Through face-to-face group discussions and phone interviews, researchers collected and evaluated the experiences of hemophilia carriers before, during, and after pregnancy.

Their study included 15 women, all hemophilia carriers who had gone through childbirth within the previous five years. The group’s median age was 33. Over the first two months of 2020, 11 participated in three focus group discussions, each lasting about two hours, and four were interviewed.

Five main themes emerged: communication by healthcare professionals, lack of knowledge, insecurity, autonomy, and family experiences with hemophilia.

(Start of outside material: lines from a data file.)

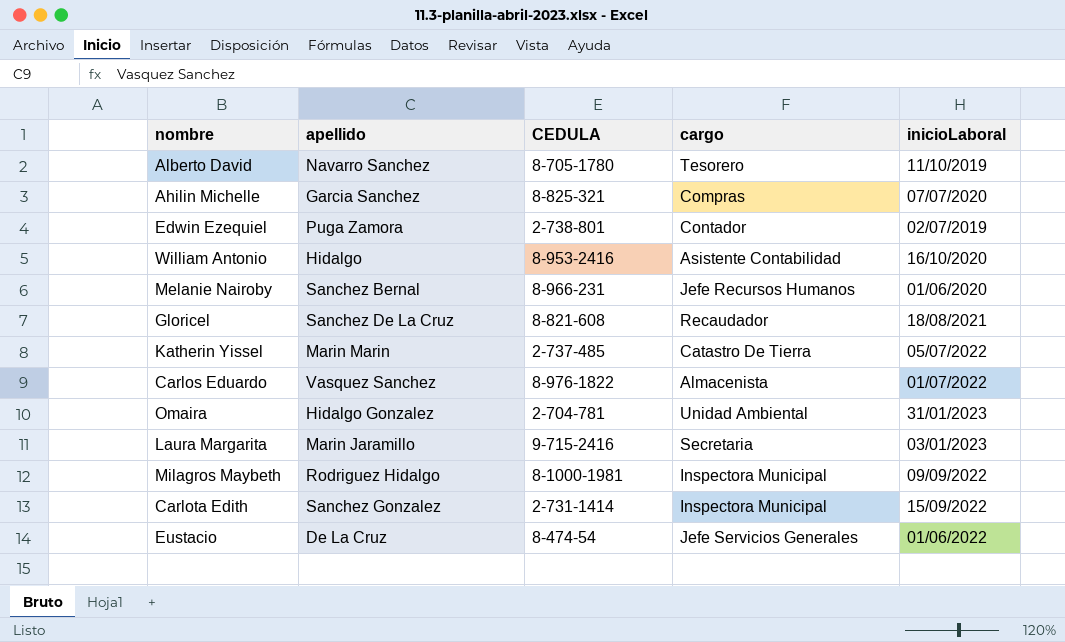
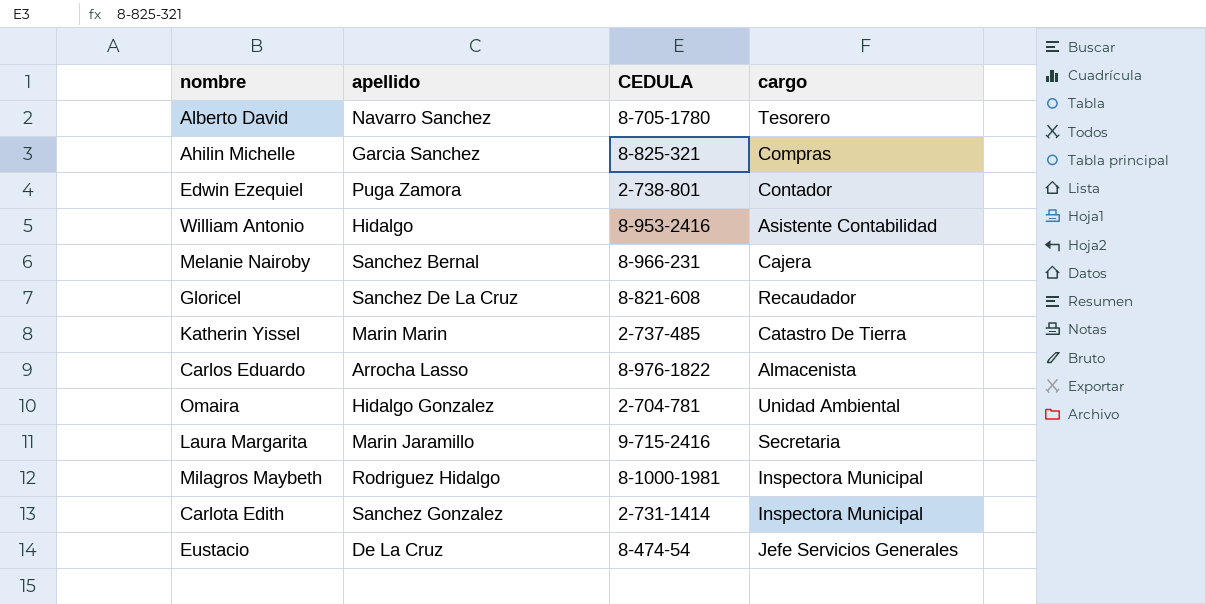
column inicioLaboral | position: 5 -> none
Melanie Nairoby | cargo: Jefe Recursos Humanos -> Cajera
Carlos Eduardo | apellido: Vasquez Sanchez -> Arrocha Lasso

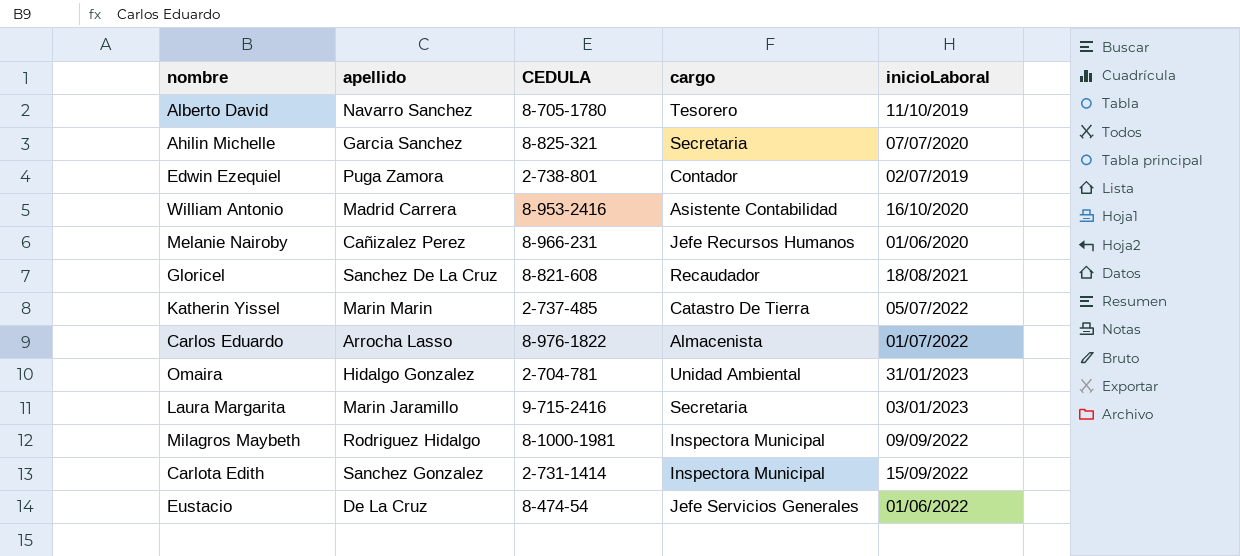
column inicioLaboral | position: none -> 5
Ahilin Michelle | cargo: Compras -> Secretaria
William Antonio | apellido: Hidalgo -> Madrid Carrera
Melanie Nairoby | apellido: Sanchez Bernal -> Cañizalez Perez
Melanie Nairoby | cargo: Cajera -> Jefe Recursos Humanos

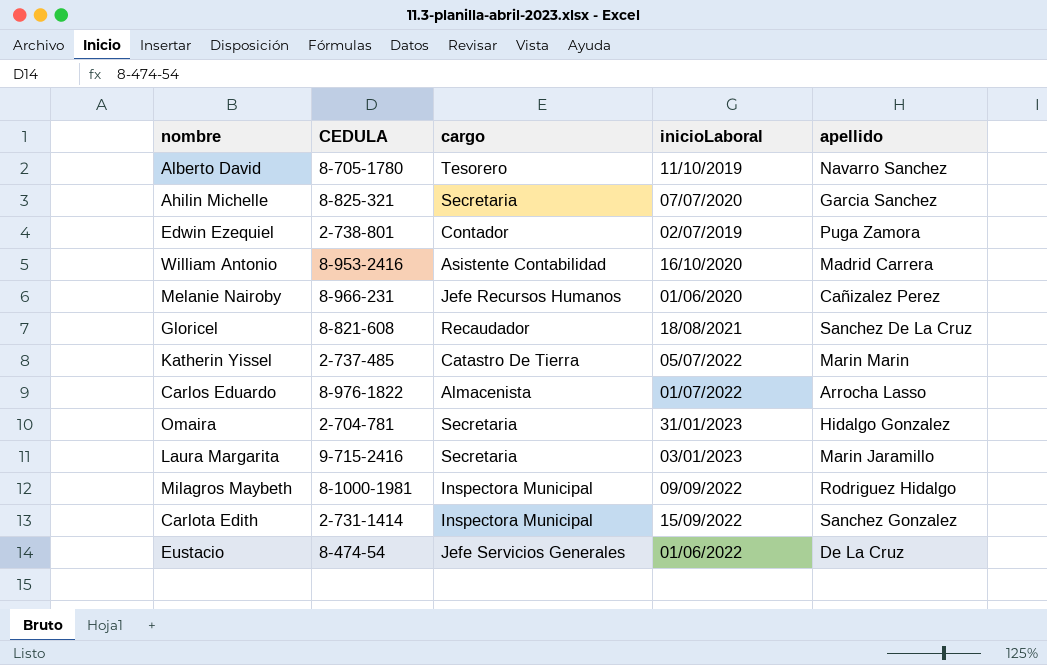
column apellido | position: 2 -> 5
Omaira | cargo: Unidad Ambiental -> Secretaria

Most of these women believed that each of the four reproductive phases — preconception, pregnancy, childbirth, and postpartum — could benefit from certain improvements. These included timely access to comprehensive information during each phase, and a healthcare approach tailored to suit a family’s experience with hemophilia.

“The perceived severity of haemophilia and the coping of family members strongly influences reproductive choices,” the researchers noted.

Women also considered that their various choices, such as learning of the baby’s sex, deciding to undergo prenatal screening, or terminating a pregnancy, should be accepted and understood by doctors.

“I felt like I had to defend myself that I did not want to undergo that test. And actually, during each conversation with a doctor I was told, you haven’t done that test right? Why not? So during each consultation I had to say that again,” one woman said.

To prevent women from being placed in this situation, “these decisions, together with general care plans, should be carefully noted and shared with involved clinicians,” the researchers wrote.

A main concern during delivery was the baby’s health, including the risk of bleeding in both boys and girls.

For the mother, “a detailed delivery plan including prophylaxis and anaesthetic pain management” should be shared among “all involved clinicians (midwife, gynaecologist, haematologist and anaesthetist),” the researchers wrote.

After birth, women felt that diagnostic testing of their baby was stressful, but should be done as early as possible.

“Future efforts to improve haemophilia care should be aimed at constructing accessible educational strategies and information transfer for involved clinicians and families with haemophilia,” the researchers concluded.